#### [Raw data]

[Start of Attachment]

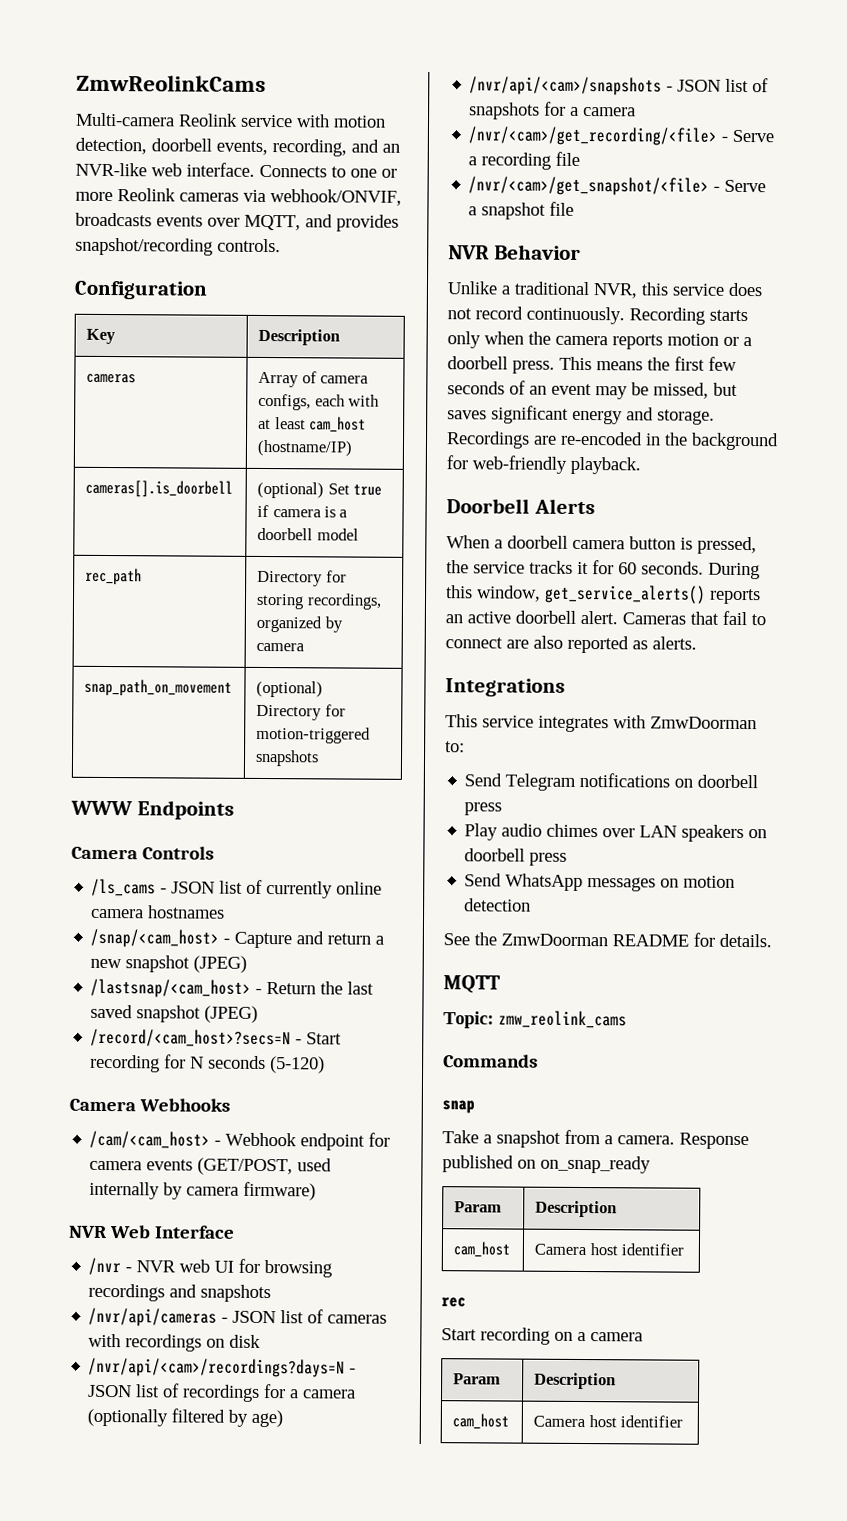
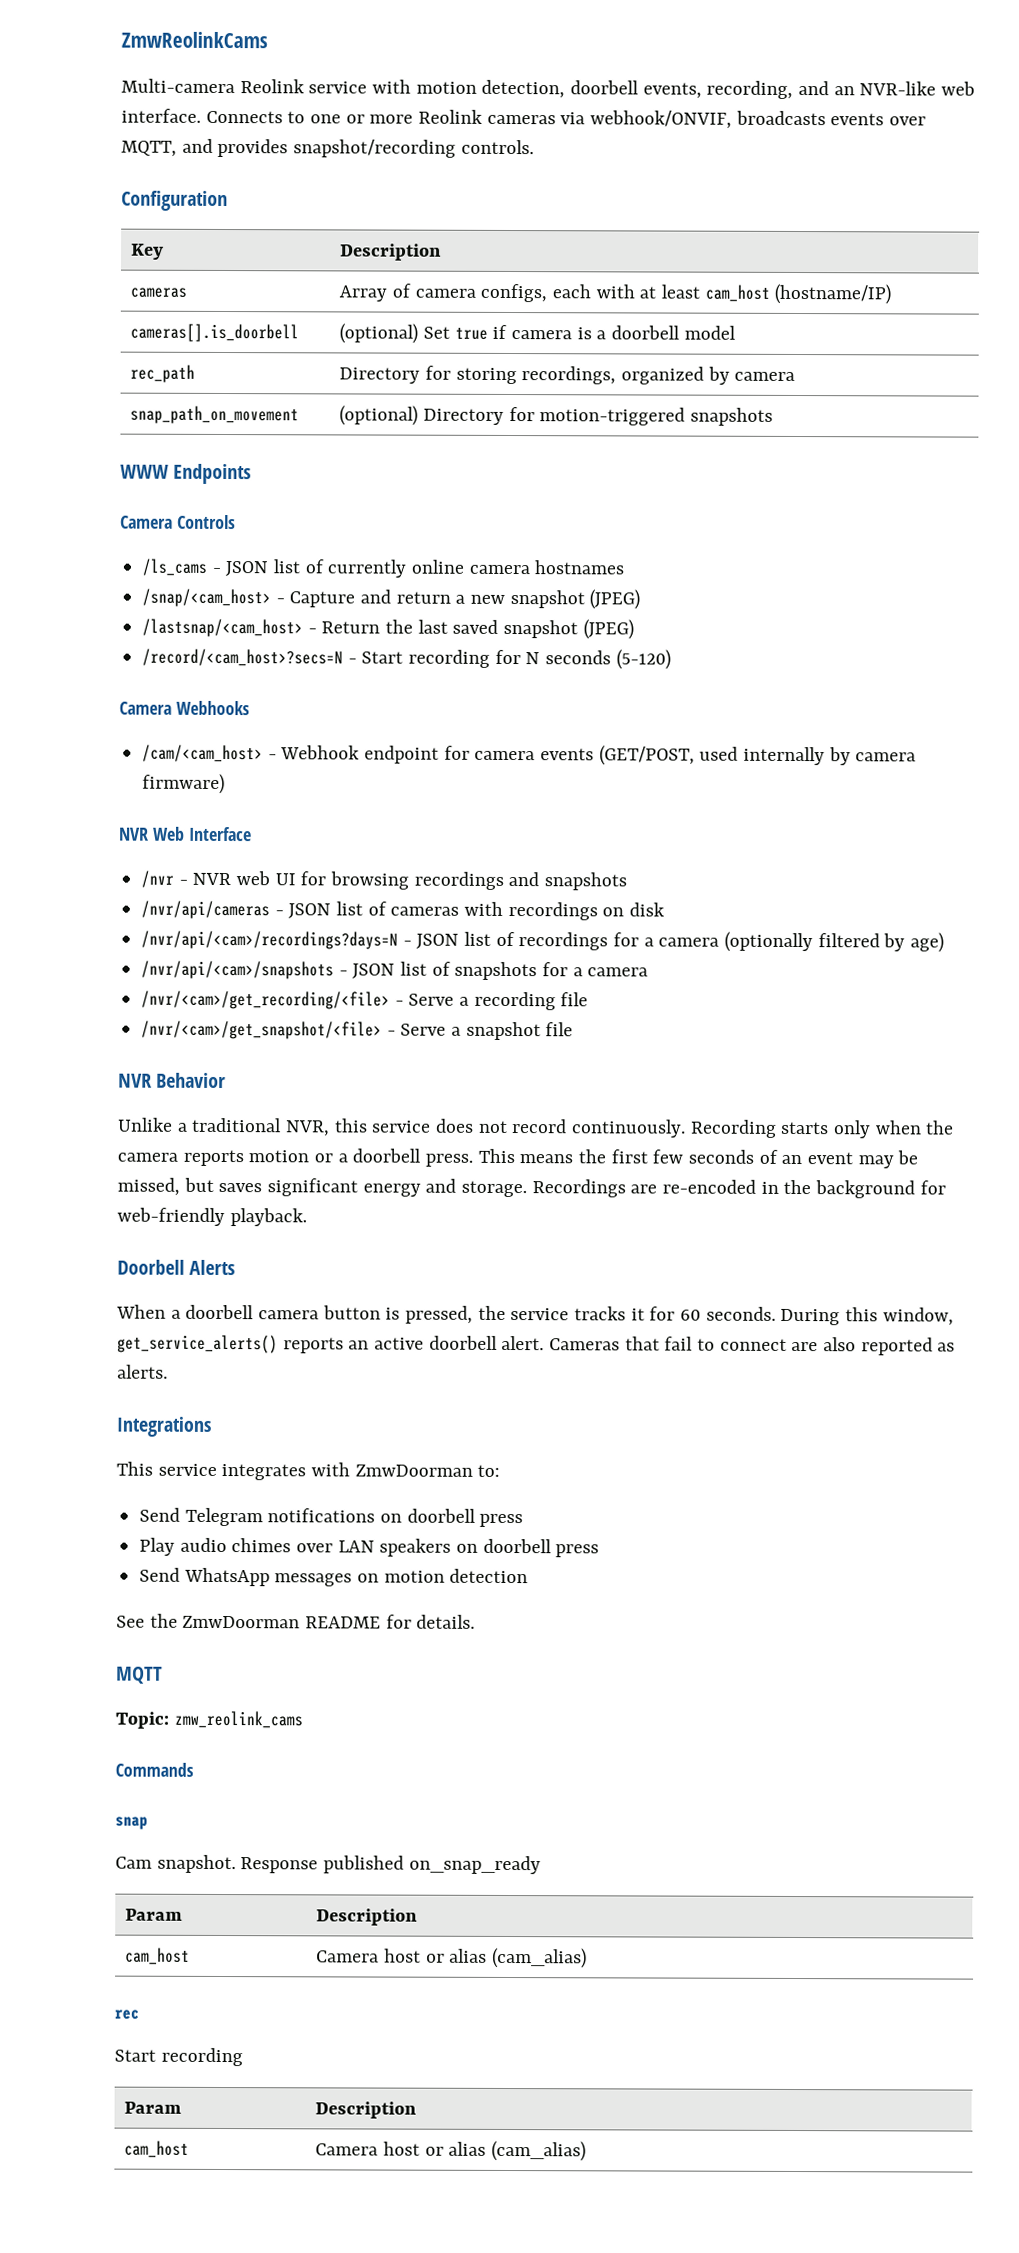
- Take a snapshot from a camera.
+ Cam snapshot.
- Response published on on_snap_ready
+ Response published on_snap_ready
  Param | Description
- cam_host | Camera host identifier
+ cam_host | Camera host or alias (cam_alias)
  rec
- Start recording on a camera
+ Start recording
  Param | Description
- cam_host | Camera host identifier
+ cam_host | Camera host or alias (cam_alias)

[End of Attachment]

#### [The task]
Repeat the listing above exactly from its first line to the line containing "- Start recording on a camera", both included, and omit the pictures.

#### [Solution to the exercise]
- Take a snapshot from a camera.
+ Cam snapshot.
- Response published on on_snap_ready
+ Response published on_snap_ready
  Param | Description
- cam_host | Camera host identifier
+ cam_host | Camera host or alias (cam_alias)
  rec
- Start recording on a camera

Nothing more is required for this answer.